▸ Assignment:
Set down exactly the lines from the one containing "(919, 395) none -> (196, 548) //" through the last line of the data below, and no others.

▸ Record set:

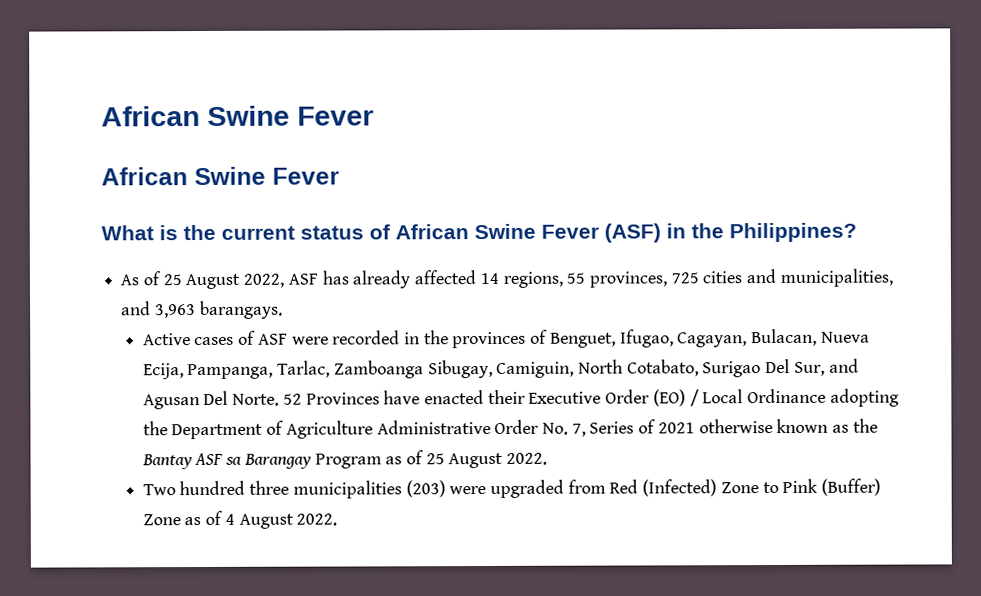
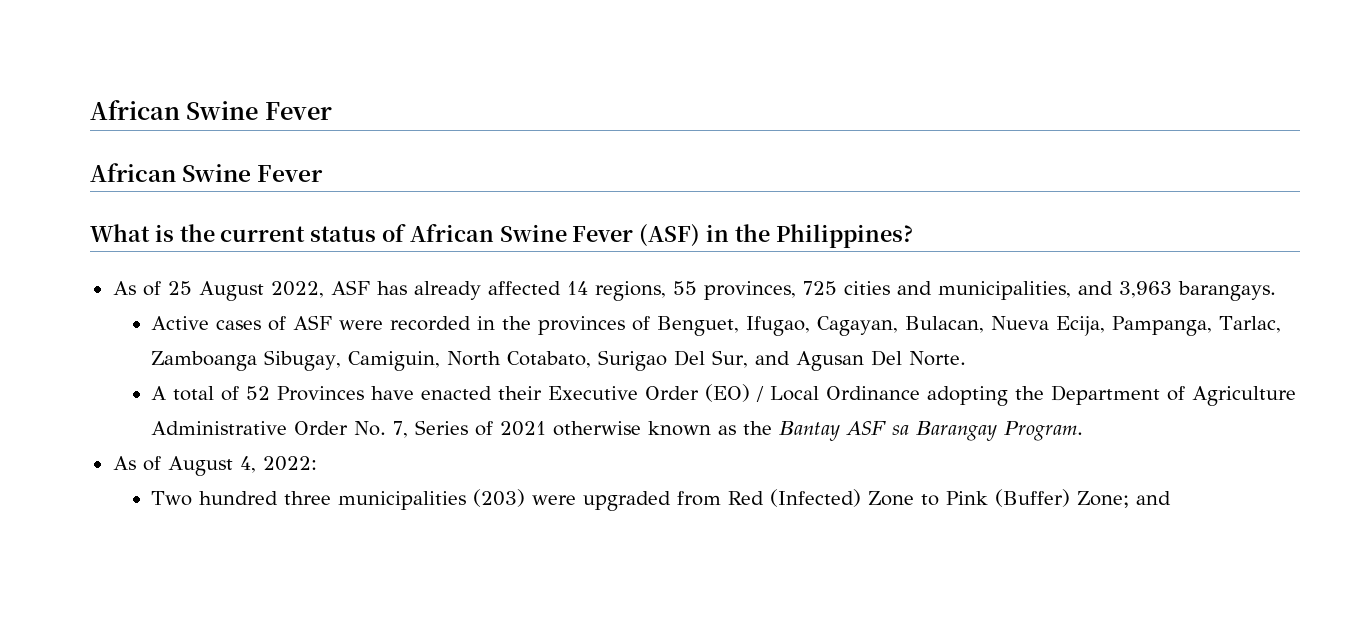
(280, 399) none -> [151,386,240,401] // A total of
[314,450,548,469] Program as of 25 August 2022. -> [1004,421,1084,441] [112,456,317,476] Program. // As of August 4, 2022:
[142,510,338,529] Zone as of 4 August 2022. -> [1077,491,1172,508] Zone; and

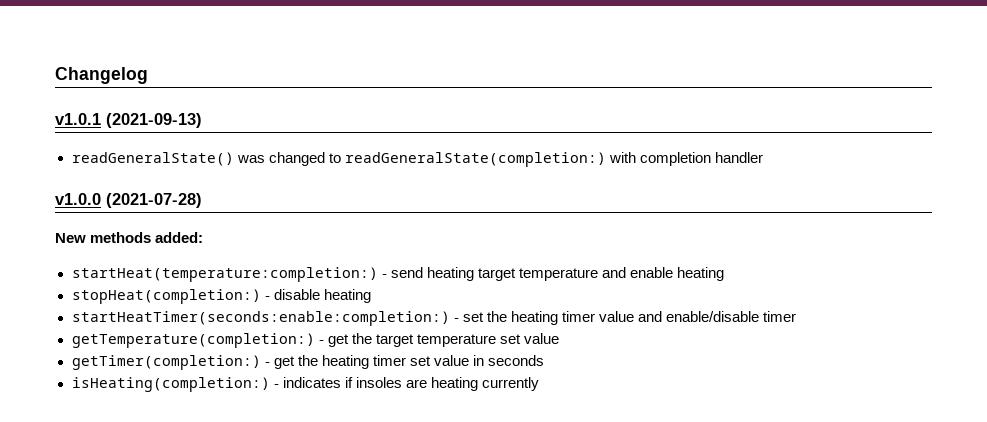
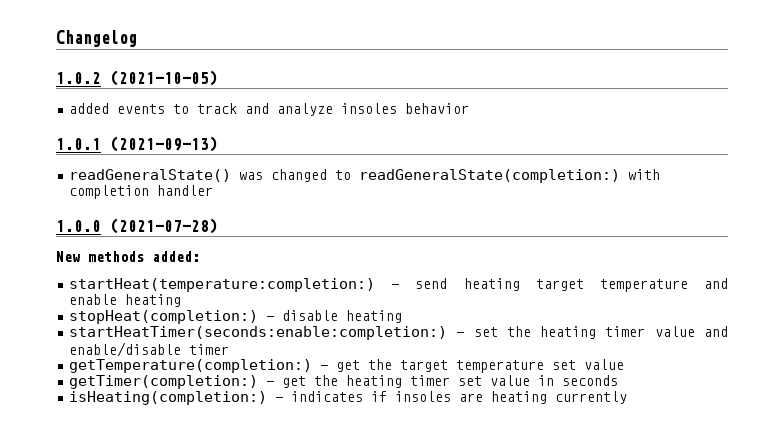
[55,113,101,125] v1.0.1 -> [56,70,218,86] [69,103,470,116] [56,138,101,150] 1.0.2 (2021-10-05) // added events to track and analyze insoles behavior // 1.0.1
[55,193,101,205] v1.0.0 -> [56,220,101,232] 1.0.0

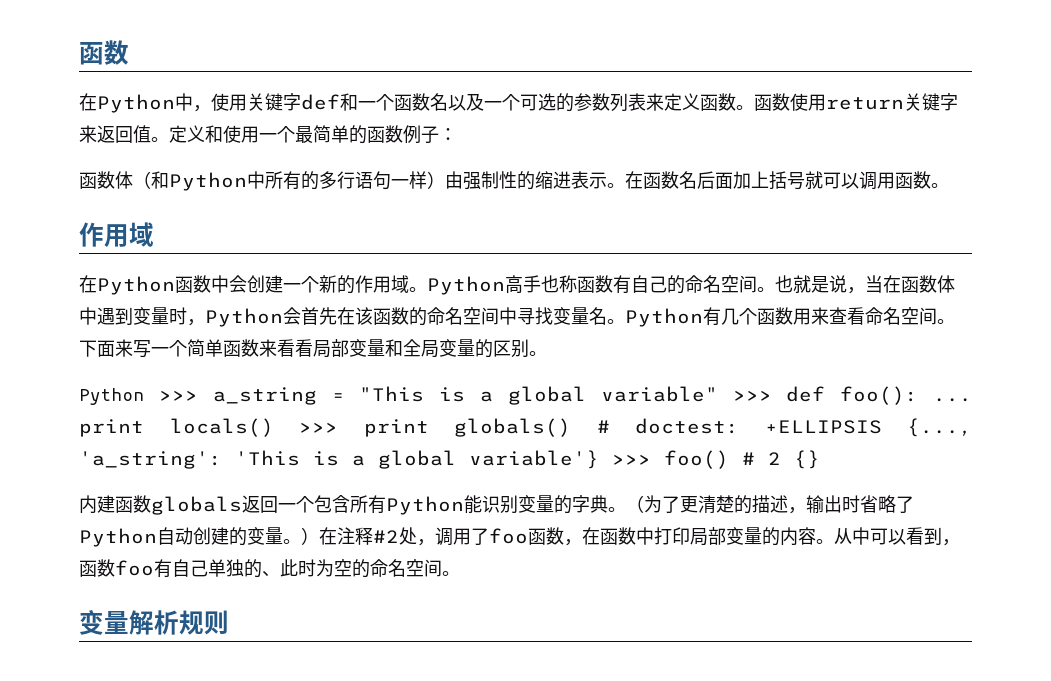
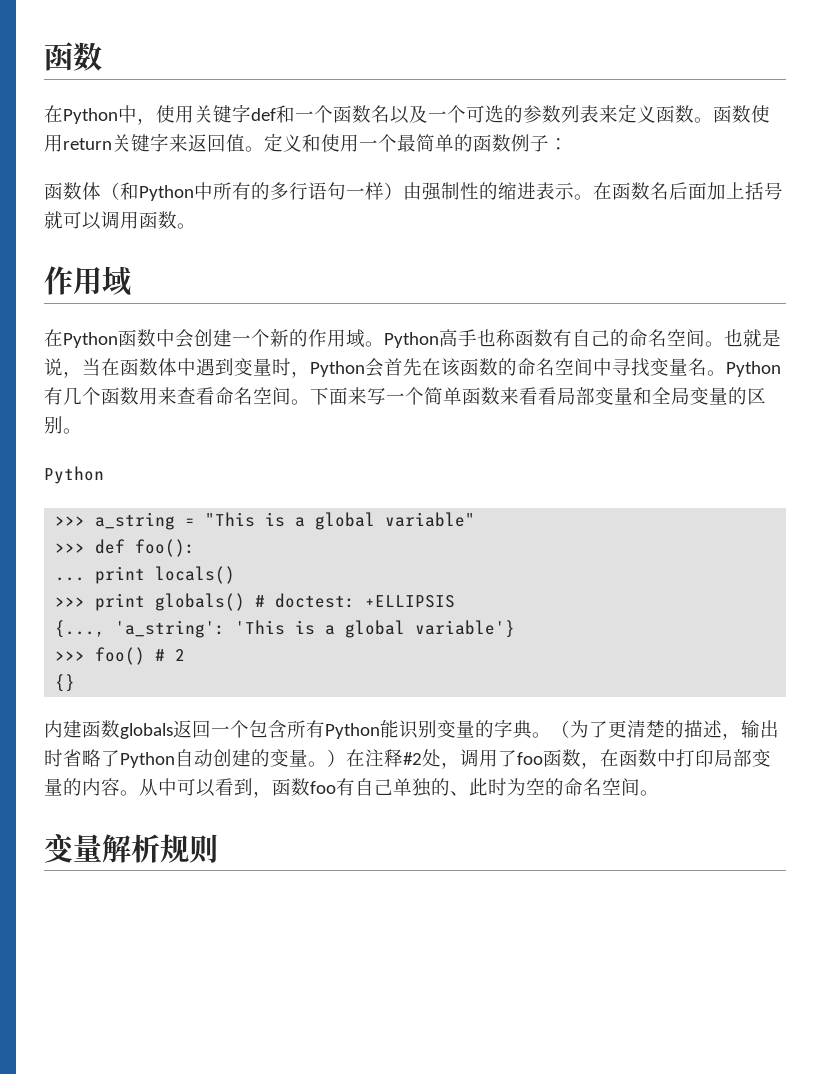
(144, 396) none -> (104, 475) //
(718, 394) none -> (476, 519) //
(919, 395) none -> (196, 548) //
(274, 427) none -> (236, 575) //
(882, 427) none -> (456, 601) //
(599, 459) none -> (516, 629) //
(781, 458) none -> (186, 655) //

▸ Answer to the exercise:
(919, 395) none -> (196, 548) //
(274, 427) none -> (236, 575) //
(882, 427) none -> (456, 601) //
(599, 459) none -> (516, 629) //
(781, 458) none -> (186, 655) //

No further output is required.